(Change detection data)

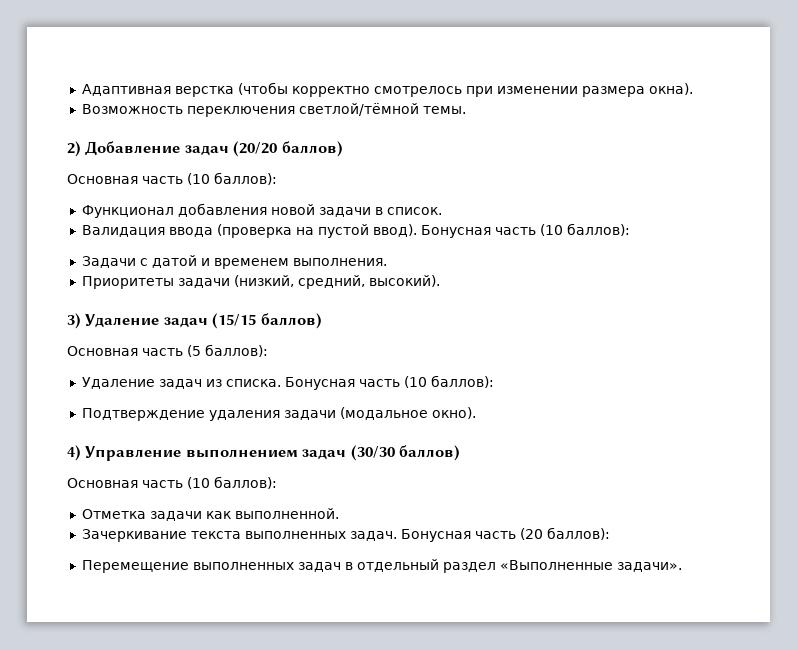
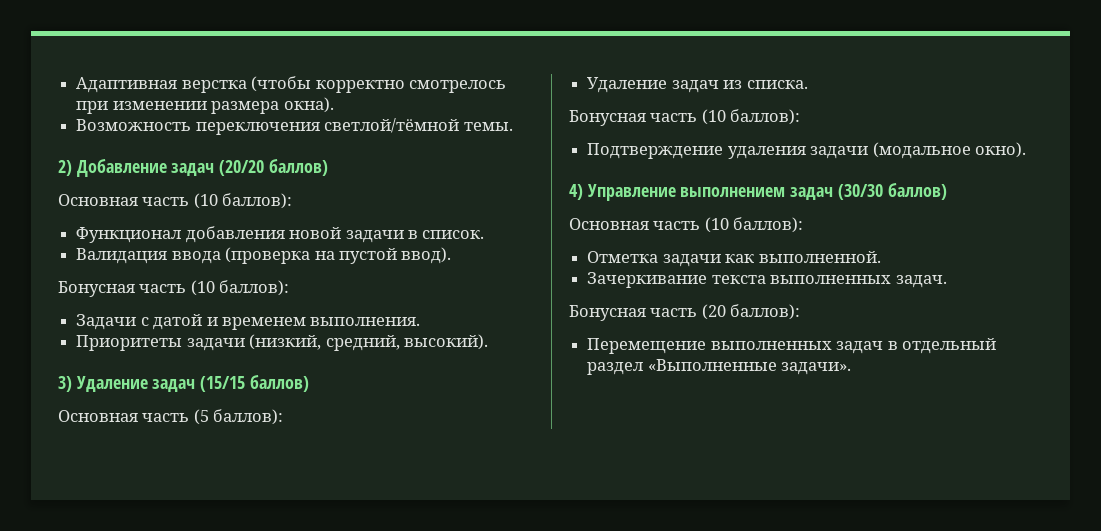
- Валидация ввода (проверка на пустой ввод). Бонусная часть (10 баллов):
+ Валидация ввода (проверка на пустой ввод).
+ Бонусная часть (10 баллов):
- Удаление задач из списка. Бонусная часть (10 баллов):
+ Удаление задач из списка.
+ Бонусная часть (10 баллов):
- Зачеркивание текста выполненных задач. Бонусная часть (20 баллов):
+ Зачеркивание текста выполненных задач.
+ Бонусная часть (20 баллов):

TASK DIRECTIONS:
Check every line of the data above for the string "Валидация", and copy those that have it.

ANSWER FOR THE TASK:
- Валидация ввода (проверка на пустой ввод). Бонусная часть (10 баллов):
+ Валидация ввода (проверка на пустой ввод).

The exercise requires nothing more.